Back on the dunes, the old men are still playing even though it’s late in the afternoon. A corner shot is missed and everyone tumbles into the sand, where they lay on their backs laughing at each other and at their old-man knees. A good time had by all.
Who would have guessed?
Naked as jaybirds . . . in the shadow of a bunker.
Joe
I remember seeing these bunkers on my bike trips in the Netherlands; To me they still personify evil and Man’s inhumanity to Men.
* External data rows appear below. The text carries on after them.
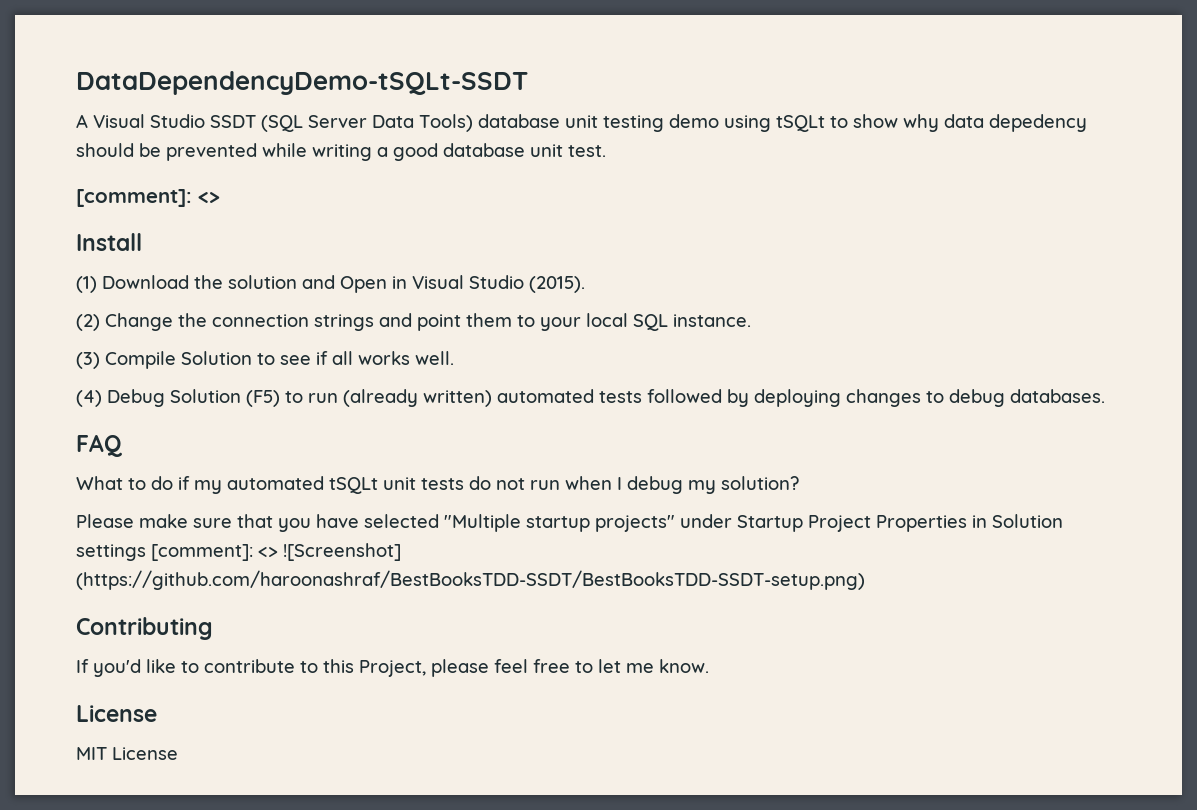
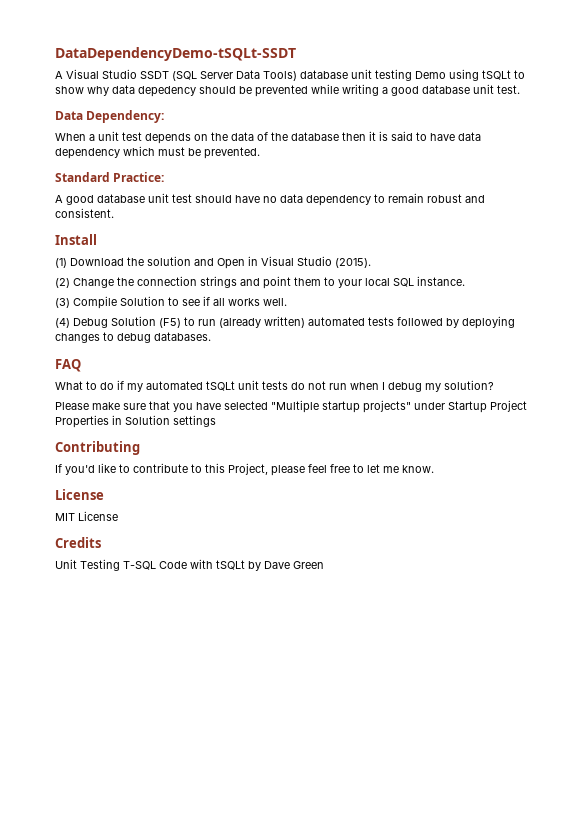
- A Visual Studio SSDT (SQL Server Data Tools) database unit testing demo using tSQLt to show why data depedency should be prevented while writing a good database unit test.
- [comment]: <>
+ A Visual Studio SSDT (SQL Server Data Tools) database unit testing Demo using tSQLt to show why data depedency should be prevented while writing a good database unit test.
+ Data Dependency:
+ When a unit test depends on the data of the database then it is said to have data dependency which must be prevented.
+ Standard Practice:
+ A good database unit test should have no data dependency to remain robust and consistent.
- Please make sure that you have selected "Multiple startup projects" under Startup Project Properties in Solution settings [comment]: <> ![Screenshot] (https://github.com/haroonashraf/BestBooksTDD-SSDT/BestBooksTDD-SSDT-setup.png)
+ Please make sure that you have selected "Multiple startup projects" under Startup Project Properties in Solution settings
+ Credits
+ Unit Testing T-SQL Code with tSQLt by Dave Green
Oh boy Joe. You come up with some good stories!!
What a wonderful World
I imagine there are these kinds of juxtapositions all over Europe – the battles on our soil were with Native Americans which left remains of mostly blood and body parts, maybe some arrowheads. Wish I’d seen the volleyball game – or do I?
K
Good stories in this blog, which I came to through DutchNews. A tiny quibble, well outweighed by the general content, but which I point out, having been taught by a poet of the need to “keep the tools of language clean”, especially since this particular error comes, not from plain ignorance, but from a mistaken attempt to sound educated.. The correct way to explain the kindness of your friend is to say “Jaques gave my wife and me a tour”. How do I know this is right? Well, which preposition would you use if your friend had given only you a tour: “Jacques gave … à tour.”